-- Task to carry out --
Each record below must be returned exactly as shown.

-- Supplied entries --
# # # #

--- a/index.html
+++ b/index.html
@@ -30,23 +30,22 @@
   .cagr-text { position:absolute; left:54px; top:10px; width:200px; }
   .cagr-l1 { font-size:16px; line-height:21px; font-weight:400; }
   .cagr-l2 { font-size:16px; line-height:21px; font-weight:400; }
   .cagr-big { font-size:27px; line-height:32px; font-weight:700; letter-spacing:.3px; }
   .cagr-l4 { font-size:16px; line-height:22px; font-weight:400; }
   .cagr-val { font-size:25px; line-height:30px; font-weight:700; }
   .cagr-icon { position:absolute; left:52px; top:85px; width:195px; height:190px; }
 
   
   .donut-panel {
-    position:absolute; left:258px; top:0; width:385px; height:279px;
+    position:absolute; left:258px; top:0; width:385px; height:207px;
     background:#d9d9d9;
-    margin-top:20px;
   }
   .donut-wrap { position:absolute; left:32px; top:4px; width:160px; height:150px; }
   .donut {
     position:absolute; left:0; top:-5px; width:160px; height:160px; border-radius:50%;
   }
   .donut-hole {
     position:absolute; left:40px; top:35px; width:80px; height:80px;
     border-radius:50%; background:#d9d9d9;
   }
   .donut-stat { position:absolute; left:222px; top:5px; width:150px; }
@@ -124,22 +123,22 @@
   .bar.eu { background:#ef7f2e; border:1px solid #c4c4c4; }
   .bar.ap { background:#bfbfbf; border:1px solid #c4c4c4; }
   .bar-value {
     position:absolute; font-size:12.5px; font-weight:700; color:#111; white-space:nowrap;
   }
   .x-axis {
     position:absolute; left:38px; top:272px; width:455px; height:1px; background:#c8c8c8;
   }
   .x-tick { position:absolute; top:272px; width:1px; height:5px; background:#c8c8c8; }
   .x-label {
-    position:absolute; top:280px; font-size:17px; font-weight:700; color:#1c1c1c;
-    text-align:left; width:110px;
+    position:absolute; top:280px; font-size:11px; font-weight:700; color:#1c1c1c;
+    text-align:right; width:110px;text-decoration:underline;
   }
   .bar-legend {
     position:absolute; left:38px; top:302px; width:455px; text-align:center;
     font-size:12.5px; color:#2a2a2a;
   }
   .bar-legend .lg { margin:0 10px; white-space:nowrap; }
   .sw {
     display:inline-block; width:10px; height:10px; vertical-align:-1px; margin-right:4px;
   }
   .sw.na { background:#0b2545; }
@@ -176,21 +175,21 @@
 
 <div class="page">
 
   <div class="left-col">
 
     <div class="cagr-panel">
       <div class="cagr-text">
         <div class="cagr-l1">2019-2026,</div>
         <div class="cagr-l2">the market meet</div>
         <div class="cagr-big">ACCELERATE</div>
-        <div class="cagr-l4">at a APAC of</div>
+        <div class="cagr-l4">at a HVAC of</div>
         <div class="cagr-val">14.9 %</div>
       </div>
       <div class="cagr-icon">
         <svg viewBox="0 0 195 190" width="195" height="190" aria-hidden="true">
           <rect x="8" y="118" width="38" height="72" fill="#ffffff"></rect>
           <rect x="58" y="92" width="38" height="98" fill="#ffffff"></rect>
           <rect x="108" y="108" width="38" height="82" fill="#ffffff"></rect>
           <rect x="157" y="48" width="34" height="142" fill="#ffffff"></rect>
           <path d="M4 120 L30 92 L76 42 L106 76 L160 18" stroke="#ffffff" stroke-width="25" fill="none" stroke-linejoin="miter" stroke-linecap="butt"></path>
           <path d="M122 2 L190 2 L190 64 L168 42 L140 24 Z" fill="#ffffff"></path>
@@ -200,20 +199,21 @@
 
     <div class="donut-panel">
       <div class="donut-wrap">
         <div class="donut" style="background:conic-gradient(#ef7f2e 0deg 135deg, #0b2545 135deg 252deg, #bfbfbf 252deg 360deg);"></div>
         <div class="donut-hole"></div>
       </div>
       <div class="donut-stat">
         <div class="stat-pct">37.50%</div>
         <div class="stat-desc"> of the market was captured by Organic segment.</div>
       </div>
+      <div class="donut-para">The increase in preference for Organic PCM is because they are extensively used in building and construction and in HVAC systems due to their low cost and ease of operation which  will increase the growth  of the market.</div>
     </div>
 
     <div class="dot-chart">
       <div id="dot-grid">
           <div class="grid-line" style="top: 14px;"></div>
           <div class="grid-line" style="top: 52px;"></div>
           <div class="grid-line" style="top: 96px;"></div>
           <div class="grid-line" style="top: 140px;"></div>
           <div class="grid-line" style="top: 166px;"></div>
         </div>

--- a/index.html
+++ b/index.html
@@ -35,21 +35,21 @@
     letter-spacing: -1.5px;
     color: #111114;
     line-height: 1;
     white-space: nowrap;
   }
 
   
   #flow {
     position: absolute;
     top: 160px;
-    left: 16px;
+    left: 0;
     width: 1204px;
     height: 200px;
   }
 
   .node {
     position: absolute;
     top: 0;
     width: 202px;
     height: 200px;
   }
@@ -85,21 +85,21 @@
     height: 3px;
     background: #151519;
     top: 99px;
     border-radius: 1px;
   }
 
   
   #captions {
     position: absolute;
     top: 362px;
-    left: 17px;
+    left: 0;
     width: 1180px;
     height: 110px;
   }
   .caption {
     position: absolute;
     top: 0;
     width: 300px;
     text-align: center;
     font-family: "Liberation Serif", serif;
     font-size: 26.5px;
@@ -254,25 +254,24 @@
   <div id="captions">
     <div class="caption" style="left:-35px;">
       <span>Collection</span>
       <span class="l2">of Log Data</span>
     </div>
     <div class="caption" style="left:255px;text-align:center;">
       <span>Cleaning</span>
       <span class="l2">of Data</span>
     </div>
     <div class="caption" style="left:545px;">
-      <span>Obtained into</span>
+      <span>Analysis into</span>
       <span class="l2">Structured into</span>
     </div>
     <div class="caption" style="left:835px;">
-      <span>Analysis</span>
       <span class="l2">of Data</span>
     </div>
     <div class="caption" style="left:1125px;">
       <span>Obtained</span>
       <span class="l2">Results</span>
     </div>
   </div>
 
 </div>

# # # #

-- Output --
--- a/index.html
+++ b/index.html
@@ -30,23 +30,22 @@
   .cagr-text { position:absolute; left:54px; top:10px; width:200px; }
   .cagr-l1 { font-size:16px; line-height:21px; font-weight:400; }
   .cagr-l2 { font-size:16px; line-height:21px; font-weight:400; }
   .cagr-big { font-size:27px; line-height:32px; font-weight:700; letter-spacing:.3px; }
   .cagr-l4 { font-size:16px; line-height:22px; font-weight:400; }
   .cagr-val { font-size:25px; line-height:30px; font-weight:700; }
   .cagr-icon { position:absolute; left:52px; top:85px; width:195px; height:190px; }
 
   
   .donut-panel {
-    position:absolute; left:258px; top:0; width:385px; height:279px;
+    position:absolute; left:258px; top:0; width:385px; height:207px;
     background:#d9d9d9;
-    margin-top:20px;
   }
   .donut-wrap { position:absolute; left:32px; top:4px; width:160px; height:150px; }
   .donut {
     position:absolute; left:0; top:-5px; width:160px; height:160px; border-radius:50%;
   }
   .donut-hole {
     position:absolute; left:40px; top:35px; width:80px; height:80px;
     border-radius:50%; background:#d9d9d9;
   }
   .donut-stat { position:absolute; left:222px; top:5px; width:150px; }
@@ -124,22 +123,22 @@
   .bar.eu { background:#ef7f2e; border:1px solid #c4c4c4; }
   .bar.ap { background:#bfbfbf; border:1px solid #c4c4c4; }
   .bar-value {
     position:absolute; font-size:12.5px; font-weight:700; color:#111; white-space:nowrap;
   }
   .x-axis {
     position:absolute; left:38px; top:272px; width:455px; height:1px; background:#c8c8c8;
   }
   .x-tick { position:absolute; top:272px; width:1px; height:5px; background:#c8c8c8; }
   .x-label {
-    position:absolute; top:280px; font-size:17px; font-weight:700; color:#1c1c1c;
-    text-align:left; width:110px;
+    position:absolute; top:280px; font-size:11px; font-weight:700; color:#1c1c1c;
+    text-align:right; width:110px;text-decoration:underline;
   }
   .bar-legend {
     position:absolute; left:38px; top:302px; width:455px; text-align:center;
     font-size:12.5px; color:#2a2a2a;
   }
   .bar-legend .lg { margin:0 10px; white-space:nowrap; }
   .sw {
     display:inline-block; width:10px; height:10px; vertical-align:-1px; margin-right:4px;
   }
   .sw.na { background:#0b2545; }
@@ -176,21 +175,21 @@
 
 <div class="page">
 
   <div class="left-col">
 
     <div class="cagr-panel">
       <div class="cagr-text">
         <div class="cagr-l1">2019-2026,</div>
         <div class="cagr-l2">the market meet</div>
         <div class="cagr-big">ACCELERATE</div>
-        <div class="cagr-l4">at a APAC of</div>
+        <div class="cagr-l4">at a HVAC of</div>
         <div class="cagr-val">14.9 %</div>
       </div>
       <div class="cagr-icon">
         <svg viewBox="0 0 195 190" width="195" height="190" aria-hidden="true">
           <rect x="8" y="118" width="38" height="72" fill="#ffffff"></rect>
           <rect x="58" y="92" width="38" height="98" fill="#ffffff"></rect>
           <rect x="108" y="108" width="38" height="82" fill="#ffffff"></rect>
           <rect x="157" y="48" width="34" height="142" fill="#ffffff"></rect>
           <path d="M4 120 L30 92 L76 42 L106 76 L160 18" stroke="#ffffff" stroke-width="25" fill="none" stroke-linejoin="miter" stroke-linecap="butt"></path>
           <path d="M122 2 L190 2 L190 64 L168 42 L140 24 Z" fill="#ffffff"></path>
@@ -200,20 +199,21 @@
 
     <div class="donut-panel">
       <div class="donut-wrap">
         <div class="donut" style="background:conic-gradient(#ef7f2e 0deg 135deg, #0b2545 135deg 252deg, #bfbfbf 252deg 360deg);"></div>
         <div class="donut-hole"></div>
       </div>
       <div class="donut-stat">
         <div class="stat-pct">37.50%</div>
         <div class="stat-desc"> of the market was captured by Organic segment.</div>
       </div>
+      <div class="donut-para">The increase in preference for Organic PCM is because they are extensively used in building and construction and in HVAC systems due to their low cost and ease of operation which  will increase the growth  of the market.</div>
     </div>
 
     <div class="dot-chart">
       <div id="dot-grid">
           <div class="grid-line" style="top: 14px;"></div>
           <div class="grid-line" style="top: 52px;"></div>
           <div class="grid-line" style="top: 96px;"></div>
           <div class="grid-line" style="top: 140px;"></div>
           <div class="grid-line" style="top: 166px;"></div>
         </div>

--- a/index.html
+++ b/index.html
@@ -35,21 +35,21 @@
     letter-spacing: -1.5px;
     color: #111114;
     line-height: 1;
     white-space: nowrap;
   }
 
   
   #flow {
     position: absolute;
     top: 160px;
-    left: 16px;
+    left: 0;
     width: 1204px;
     height: 200px;
   }
 
   .node {
     position: absolute;
     top: 0;
     width: 202px;
     height: 200px;
   }
@@ -85,21 +85,21 @@
     height: 3px;
     background: #151519;
     top: 99px;
     border-radius: 1px;
   }
 
   
   #captions {
     position: absolute;
     top: 362px;
-    left: 17px;
+    left: 0;
     width: 1180px;
     height: 110px;
   }
   .caption {
     position: absolute;
     top: 0;
     width: 300px;
     text-align: center;
     font-family: "Liberation Serif", serif;
     font-size: 26.5px;
@@ -254,25 +254,24 @@
   <div id="captions">
     <div class="caption" style="left:-35px;">
       <span>Collection</span>
       <span class="l2">of Log Data</span>
     </div>
     <div class="caption" style="left:255px;text-align:center;">
       <span>Cleaning</span>
       <span class="l2">of Data</span>
     </div>
     <div class="caption" style="left:545px;">
-      <span>Obtained into</span>
+      <span>Analysis into</span>
       <span class="l2">Structured into</span>
     </div>
     <div class="caption" style="left:835px;">
-      <span>Analysis</span>
       <span class="l2">of Data</span>
     </div>
     <div class="caption" style="left:1125px;">
       <span>Obtained</span>
       <span class="l2">Results</span>
     </div>
   </div>
 
 </div>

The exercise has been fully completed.